Since the referendum to leave the European Union, in June 2016, many companies immediately began putting in place contingency plans to ensure their post-Brexit survival.
Over two years down the line, there is still much uncertainly surrounding the details of our departure. As things stand, we are scheduled to leave the EU on Friday, 29 March 2019.
There has been mounting speculation that the UK could leave without a deal. This heightened following European Council President, Donald Tusk’s rejection of the Chequers plan. Such speculation adds to the nervousness felt by companies operating in the UK about their post-Brexit future in this country.
The impact of Brexit will differ from sector to sector. One of the most affected is the financial services sector. Continued access to the single market is uncertain. As part of their risk management strategies, many companies have been relocating jobs to Europe and other parts of the world since the outcome of the referendum.
One of the biggest considerations facing those in the financial services industry will be the loss of ‘passporting’ rights. Currently British companies are able to offer financial services to the rest of the EEA (28 EU members plus Norway, Iceland and Lichtenstein) while only having to follow one set of regulations. The loss of these rights would place additional barriers in the path of UK-based companies in being able to service the EU from their UK operations.
EU chief negotiator, Michel Barnier, stated the position that “Brexit means Brexit” – and that there could be no opt-ins to parts of the single market for certain industries. This is a strong indication that the EU will not permit British companies will retain passporting rights.
Until a deal in finalised, nothing is certain. However, companies are not prepared to wait for clarity from the UK government and relocations continue. A number of Investment banks have made public announcements about relocating jobs abroad. 45 per cent have announced plans to move jobs or operations out of the UK. As have a significant number of insurance companies and asset management companies.
Firms including Goldman Sachs, UBS and JP Morgan and have already moved hundreds of staff from London.
Lloyds of London has shifted some of its major functions from the UK to a new financial centre in Brussels.
Understandably, continued announcements of relocations have left many employees feeling uncertain about their prospects in the UK market. Many have concerns about where they stand if they are told their role is going to be relocated abroad.
While some might see it as a wonderful opportunity to up sticks and try something new, others may not be feeing so positive. So, if this happens to you, here’s what you need to know about your legal position:
Do you have to relocate?
Many employment contracts contain a mobility clause, which allow employers to relocate staff. An employer may be entitled to dismiss an employee who refuses to move.
The starting point is to look at how the mobility clause in your contract is worded. Does it place geographic limits on where you can be relocated, does it stipulate how much notice your employer required to give you or set out the circumstances in which the clause can be exercised?

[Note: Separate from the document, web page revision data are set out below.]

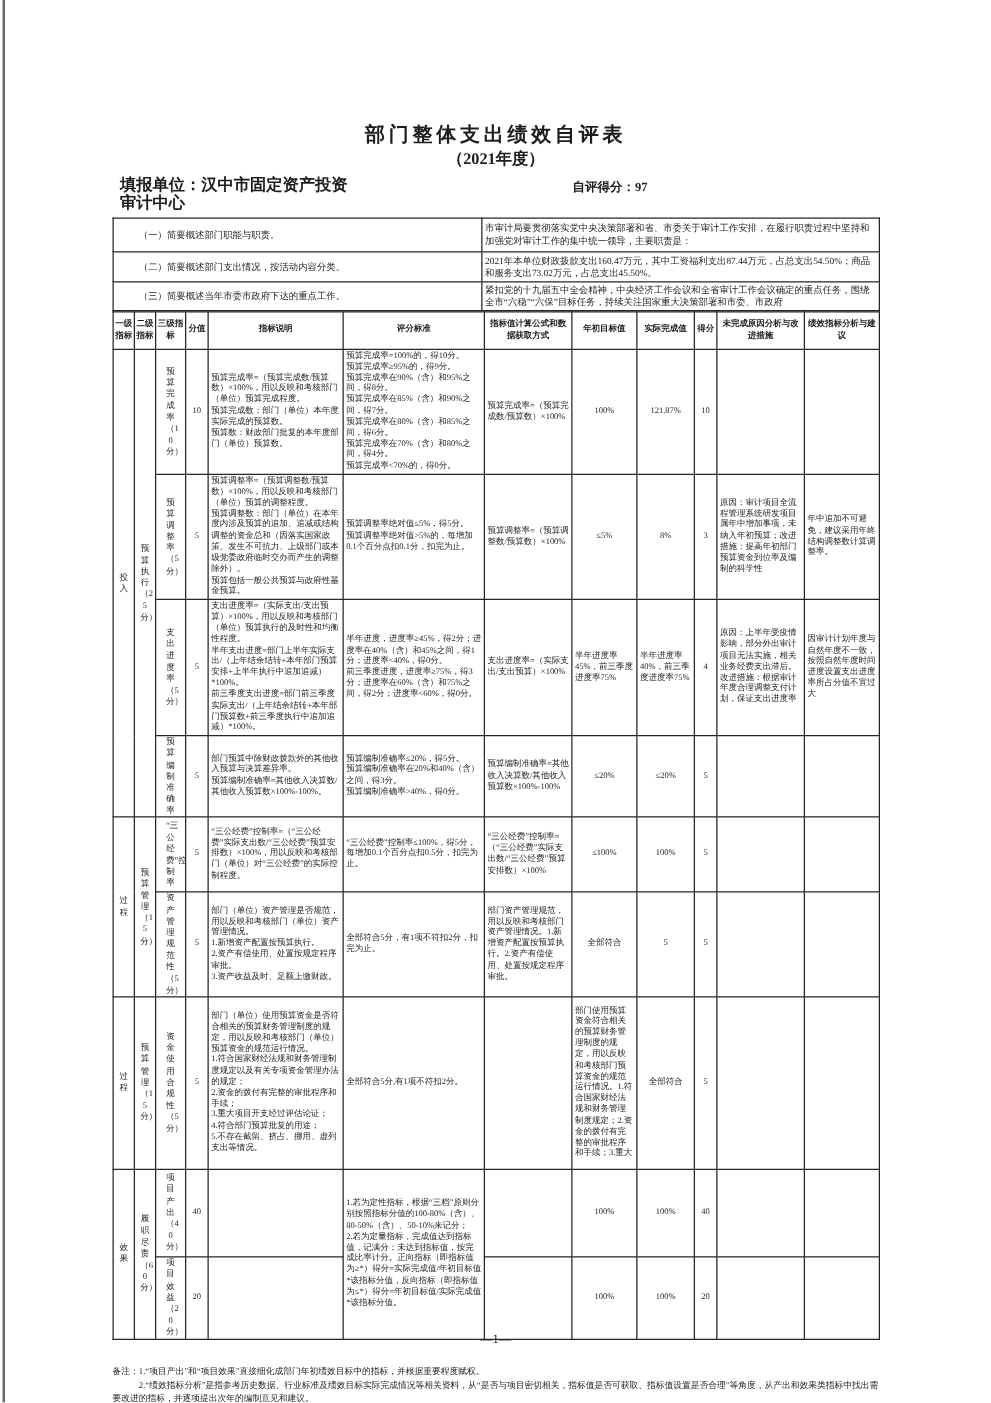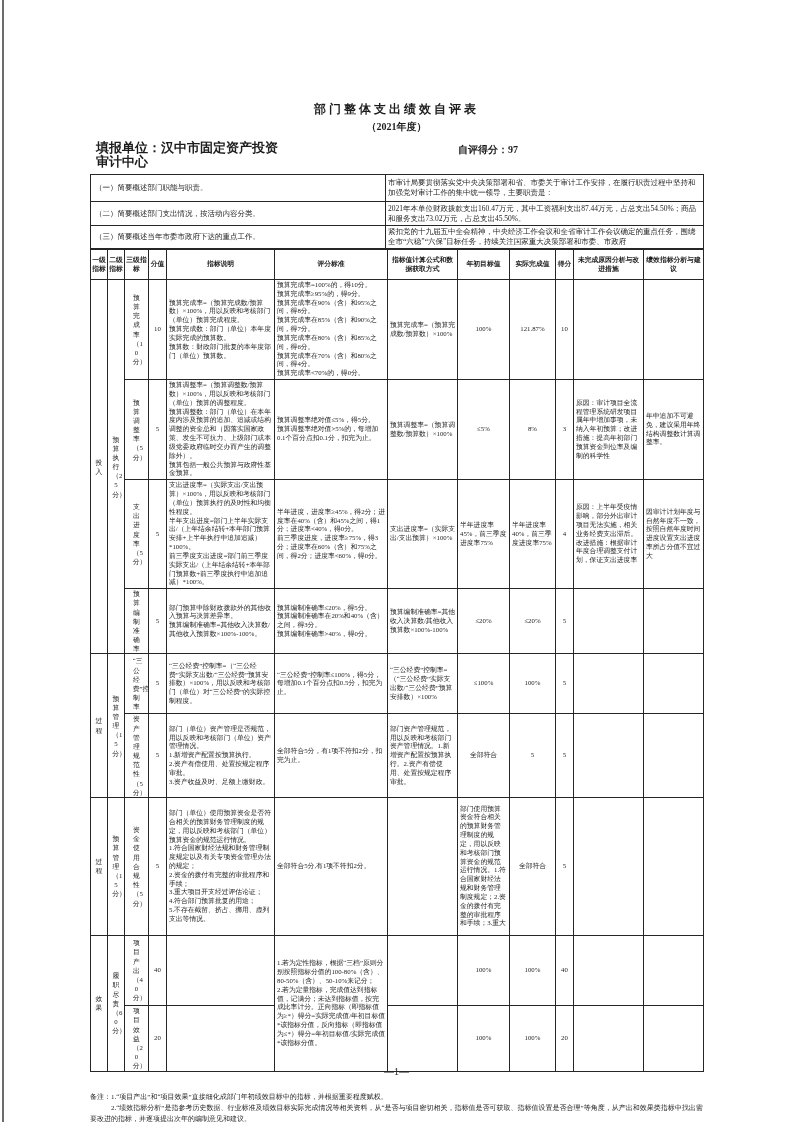--- a/index.html
+++ b/index.html
@@ -3,29 +3,29 @@
 <meta charset="utf-8">
 <style>
   * { box-sizing: border-box; }
   html,body { margin:0; padding:0; }
   body {
     width:793px; height:1122px; background:#ffffff; position:relative; overflow:hidden;
     font-family:"Liberation Serif","DejaVu Serif",serif; color:#1d1d1d;
   }
   .scan-edge { position:absolute; left:2px; top:0; width:2px; height:1122px; background:#3a3a3a; opacity:.75; }
   .content { position:absolute; left:90px; top:98px; width:613px; }
-  .doc-title { text-align:center; font-size:12px; font-weight:bold; letter-spacing:3px; line-height:22px; }
-  .doc-subtitle { text-align:center; font-size:10px; font-weight:bold; line-height:12px; margin-top:1px; }
+  .doc-title { text-align:center; font-size:16px; font-weight:bold; letter-spacing:3px; line-height:22px; }
+  .doc-subtitle { text-align:center; font-size:13px; font-weight:bold; line-height:12px; margin-top:1px; }
   .unit-row { position:relative; margin:8px 0 3px 6px; min-height:30px; }
   .unit { width:185px; font-size:13px; font-weight:bold; line-height:14px; }
   .score { position:absolute; left:362px; top:2px; font-size:10px; font-weight:bold; }
   table { border-collapse:collapse; table-layout:fixed; width:613px; }
   td, th { border:1px solid #262626; padding:1px 2px; vertical-align:middle; overflow:hidden; }
   .t-summary { font-size:7.5px; }
-  .t-summary .lab { text-align:left; padding-left:4px; line-height:10px; }
+  .t-summary .lab { text-align:left; padding-left:20px; line-height:10px; }
   .t-summary .val { text-align:left; line-height:10px; }
   .t-main { font-size:6.8px; line-height:1.3; }
   .t-main th { font-weight:bold; text-align:center; padding:1px; }
   .txt { text-align:left; white-space:pre-line; vertical-align:middle; }
   .ctr { text-align:center; }
   .vcell { text-align:center; padding:0; }
   .vlabel { width:1.1em; margin:0 auto; word-break:break-all; line-height:1.35; text-align:center; }
   .hr1 { height:27px; } .hr2 { height:24px; } .hr3 { height:23px; }
   .mh  { height:30px; }
   .r1 { height:100px; } .r2 { height:100px; } .r3 { height:88px; }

If you employer fails to comply with contractual obligations when exercising the mobility clause, you should raise a grievance, and may be able to resign and bring a claim for constructive dismissal.
There are also constraints on the way in which an employer can exercise the right to relocate – even when the mobility clause seems to allow the employer complete freedom.
There is an implied term that the employer will give reasonable notice of any move. Your employer should consult with affected employees prior to any move. Where the employer is intending to relocate employees a long way, it would be expected to have a good reason for the move and to be able to show that it had considered other options before imposing any change.
Where there is no mobility clause (express or implied) and the employer attempts to force you to relocate, you may have a claim for breach of contract, constructive dismissal or redundancy pay.
Can you challenge the move?
If the entire workforce is relocating, this will amount to a redundancy situation, and as long as a fair redundancy procedure is followed, you are unlikely to have a legal basis to challenge the move.
However, where some employees are selected for relocation, those affected should consider the following: has the employer breached any contractual obligation in the way in which it has exercised the right to relocate; will relocation mean moving house or in some other way, significantly inconvenience the employee; has the employee been unfairly selected for relocation; is the selection discriminatory; are there other options, apart from relocation; what consideration has the employer given to alternatives to relocation.
If any of the above apply, then employees should seek further professional advice on how to address this with their employer.
Are you entitled to compensation if you lose your job because you refuse to move?
In cases where the detrimental effect of the change is significant, the employee would be entitled to resign without notice, claim constructive dismissal and claim loss of earnings.
In redundancy situations, employers often try and argue that the role at the new location is a suitable alternative role, therefore there is no redundancy. In order to claim redundancy pay, it’s important that the employee identifies why the role is not suitable, for example demonstrating how the additional travel or new location will significantly inconvenience them or their family.